[Opening ENTRIES PROVIDED section]

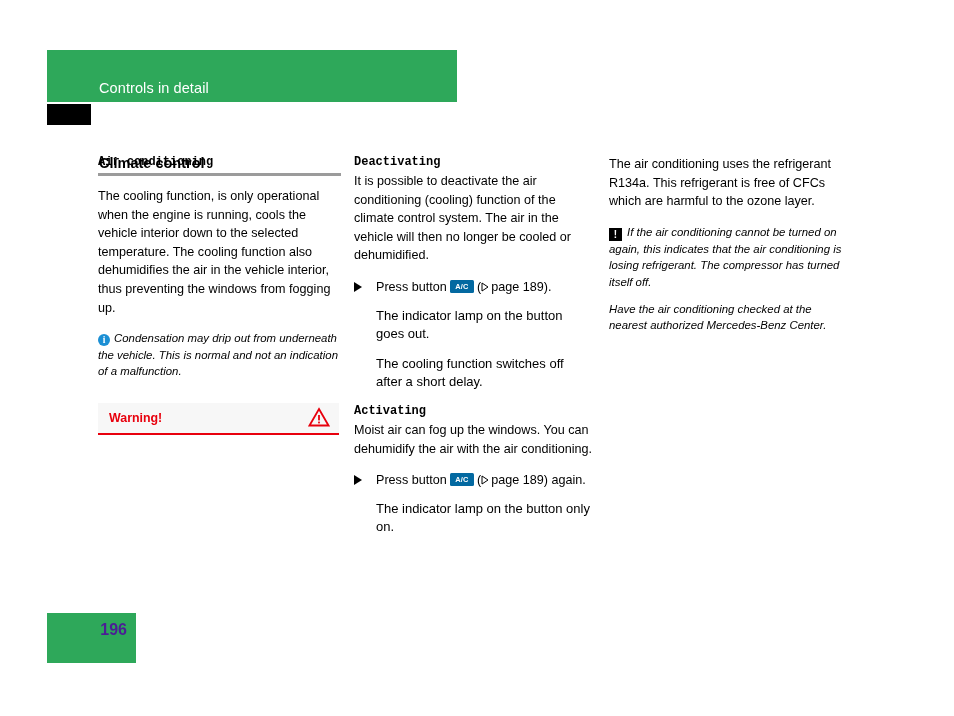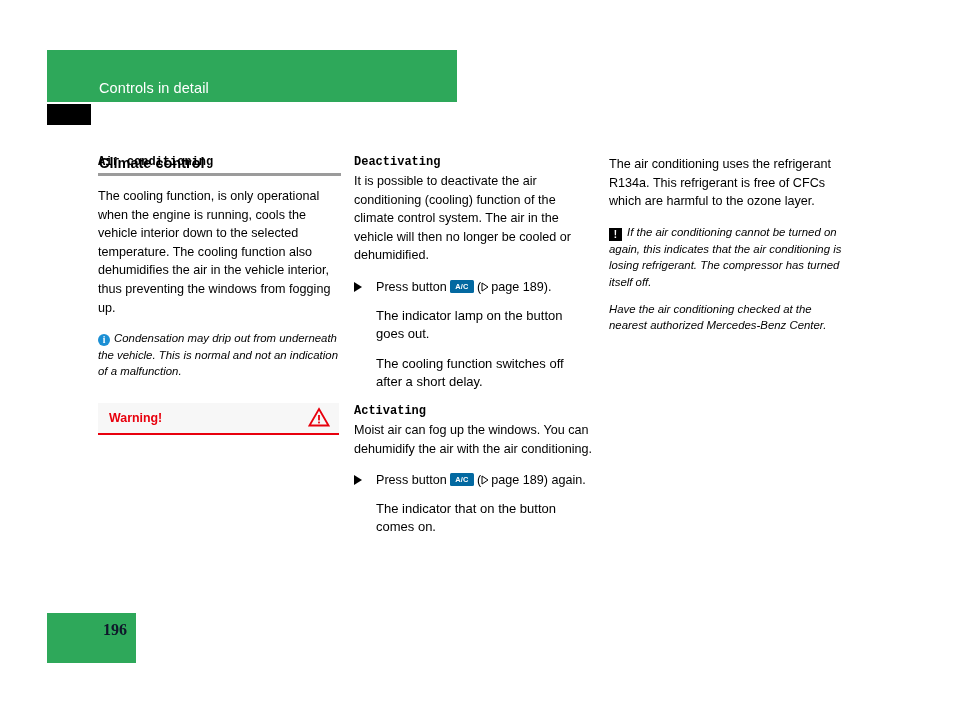--- a/index.html
+++ b/index.html
@@ -287,7 +287,7 @@
         </svg></span><span>page 189</span><span>) again.</span>
   </div>
 
-  <div class="substep">The indicator that on the button comes on.</div>
+  <div class="substep">The indicator lamp on the button only on.</div>
 </div>
 
 <div class="column" id="col-3">

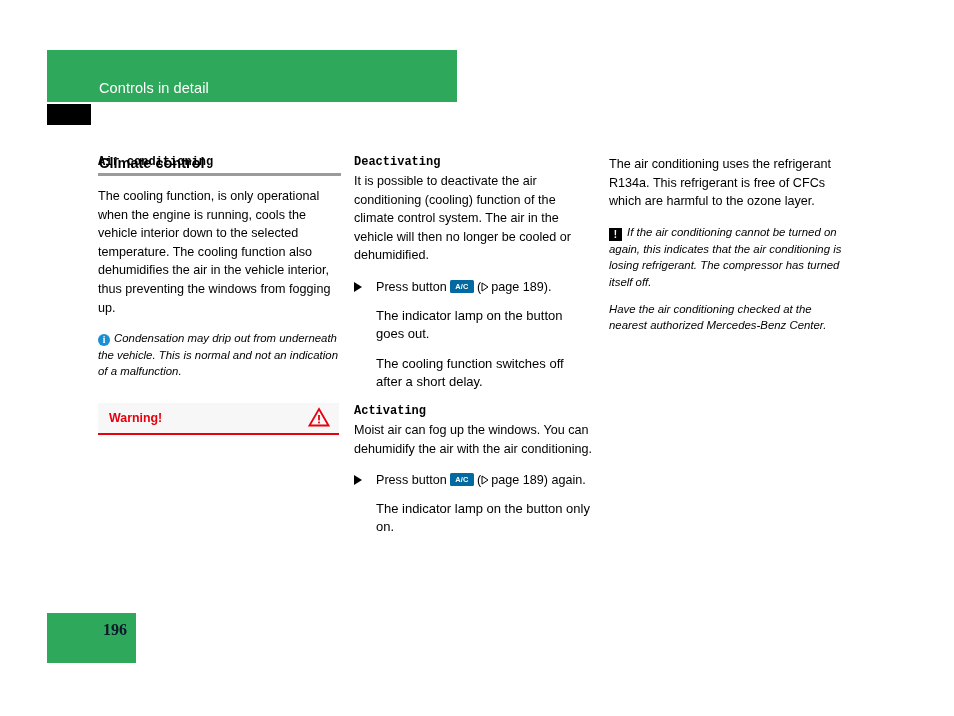--- a/index.html
+++ b/index.html
@@ -220,8 +220,7 @@
     top: 8px;
     font-size: 16px;
     font-weight: bold;
-    color: #0f172a;
-    font-family: Liberation Serif, serif;
+    color: #4c1d95;
   }
 </style>
 </head>

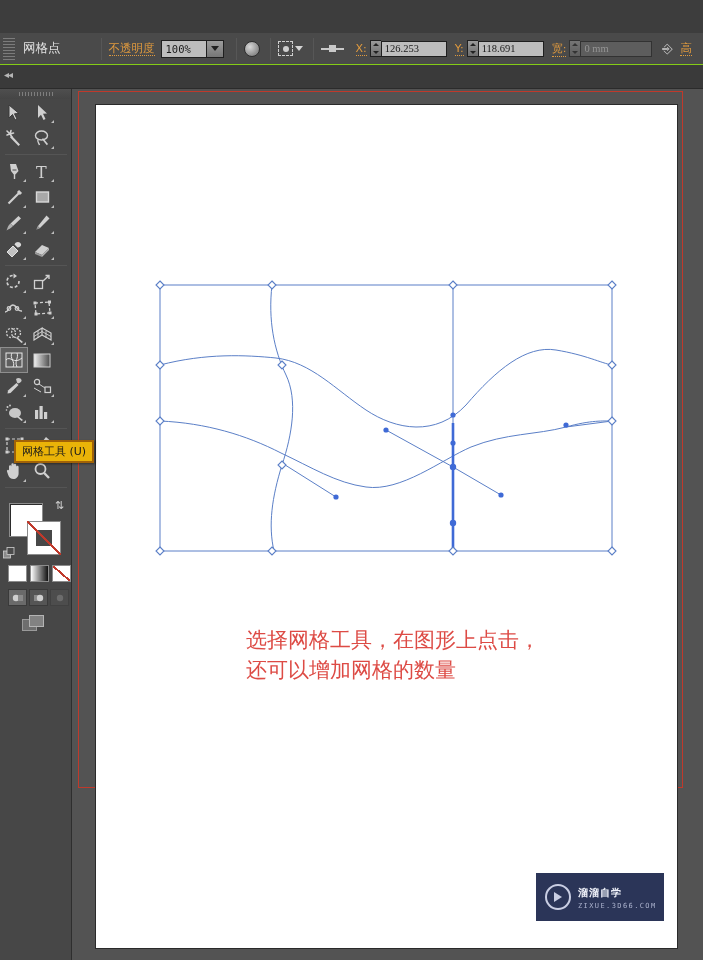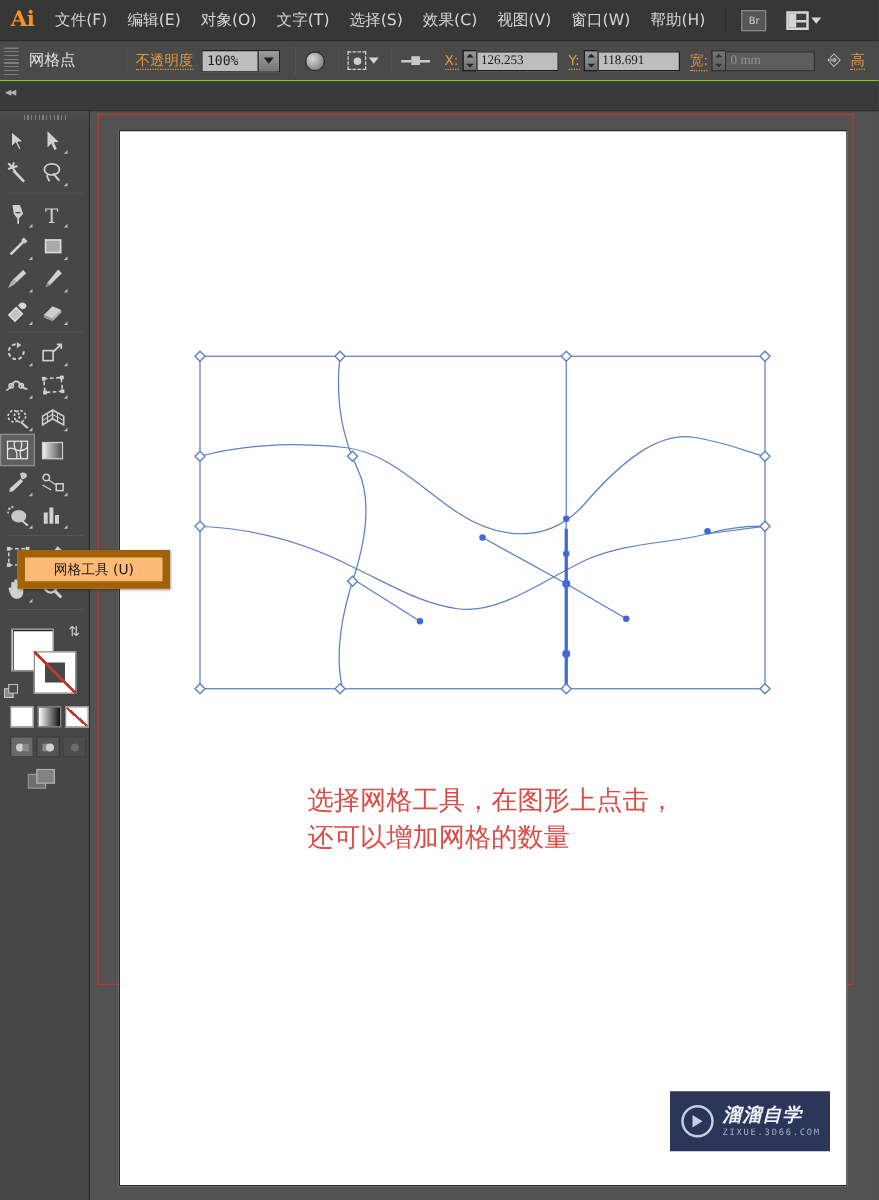--- a/index.html
+++ b/index.html
@@ -233,24 +233,6 @@
 
 <div id="app">
 
-  <div class="menubar">
-    <div class="ai-logo">Ai</div>
-    <div class="menu-item">文件(F)</div>
-    <div class="menu-item">编辑(E)</div>
-    <div class="menu-item">对象(O)</div>
-    <div class="menu-item">文字(T)</div>
-    <div class="menu-item">选择(S)</div>
-    <div class="menu-item">效果(C)</div>
-    <div class="menu-item">视图(V)</div>
-    <div class="menu-item">窗口(W)</div>
-    <div class="menu-item">帮助(H)</div>
-    <div class="menu-sep"></div>
-    <div class="br-btn">Br</div>
-    <div class="arrange-btn">
-      <div class="arrange-ico"></div>
-      <div class="caret-d"></div>
-    </div>
-  </div>
 
   <div class="controlbar">
     <div class="grip"></div>

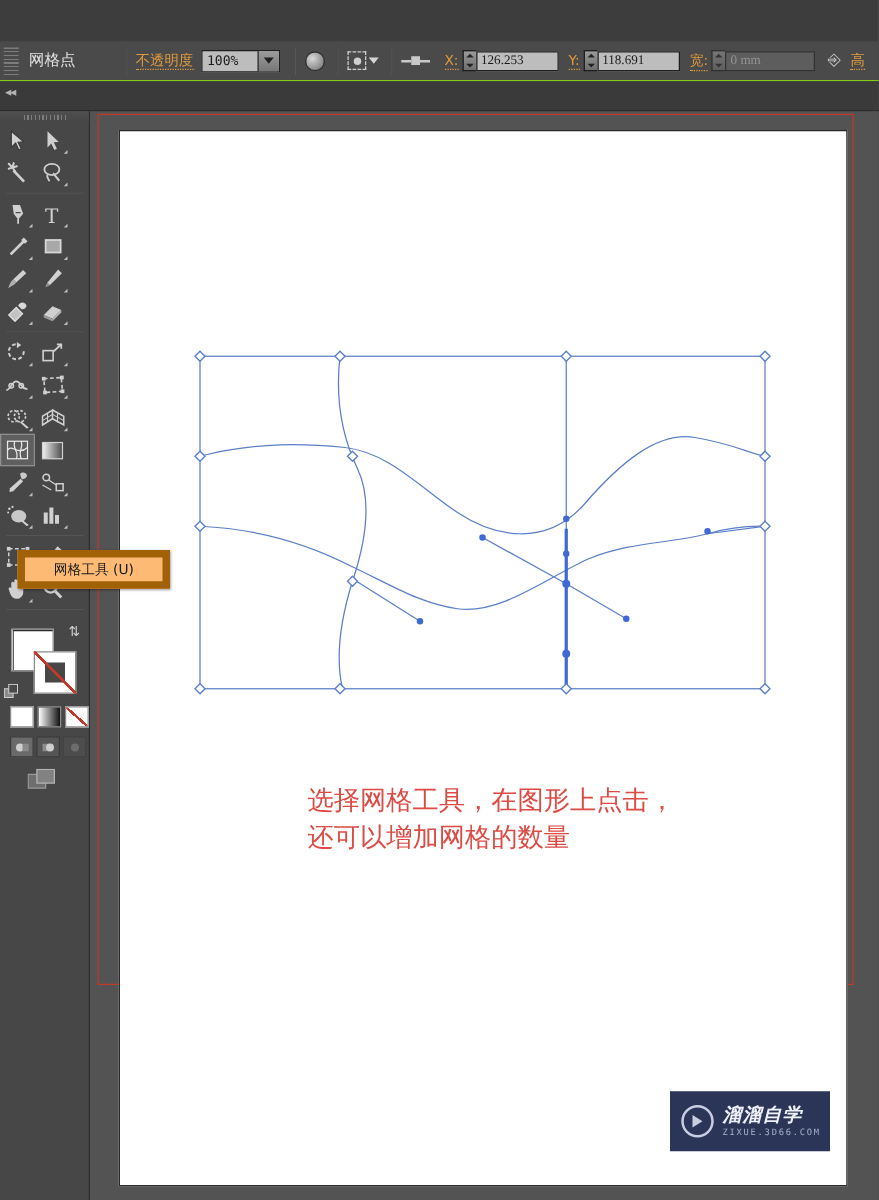--- a/index.html
+++ b/index.html
@@ -186,8 +186,8 @@
   
   .tooltip {
     position:absolute; left:14px; top:351px;
-    background:#fdba74; border:6px solid #a16207;
-    color:#1a1a1a; font-size:11px; padding:2px 23px;
+    background:#eab308; border:2px solid #a16207;
+    color:#1a1a1a; font-size:11px; padding:2px 6px;
     white-space:nowrap; z-index:50;
     box-shadow:1px 1px 2px rgba(0,0,0,0.4);
   }

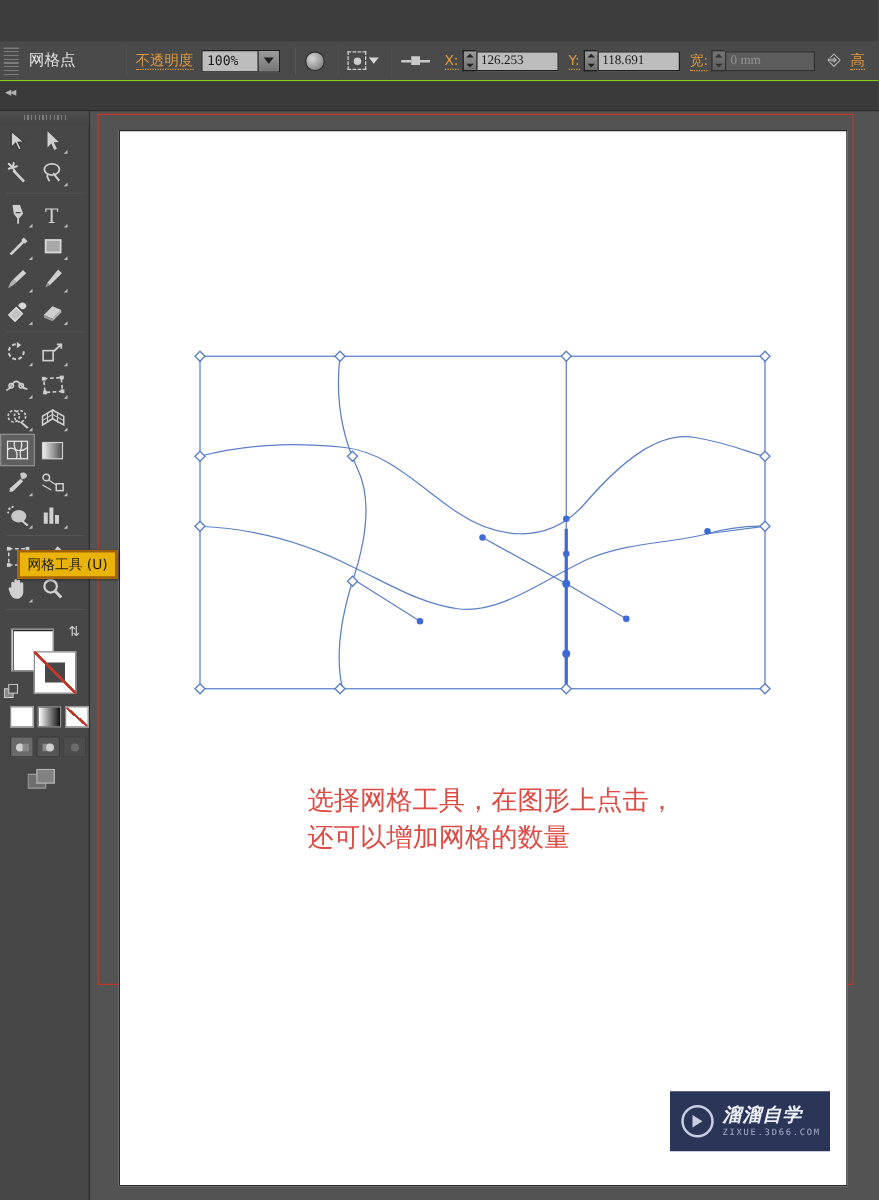--- a/index.html
+++ b/index.html
@@ -225,7 +225,7 @@
   }
   .wm-play { width:0;height:0;border-left:8px solid #c9cee3;border-top:5px solid transparent;border-bottom:5px solid transparent; }
   .wm-txt { display:flex; flex-direction:column; }
-  .wm-main { color:#eef0f8; font-size:15px; font-weight:bold; letter-spacing:1px; line-height:17px;font-style:italic; }
+  .wm-main { color:#eef0f8; font-size:10px; font-weight:bold; letter-spacing:1px; line-height:17px; }
   .wm-sub { color:#aab1cc; font-size:7px; letter-spacing:1.4px; line-height:10px; font-family:"DejaVu Sans Mono","Liberation Mono",monospace; }
 </style>
 </head>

[Closing ENTRIES PROVIDED section]

◆ YOUR GOAL: When the word "solid" shows up in a line of the entries, pull that line out.

◆ RESPONSE AREA:
-    background:#fdba74; border:6px solid #a16207;
+    background:#eab308; border:2px solid #a16207;
   .wm-play { width:0;height:0;border-left:8px solid #c9cee3;border-top:5px solid transparent;border-bottom:5px solid transparent; }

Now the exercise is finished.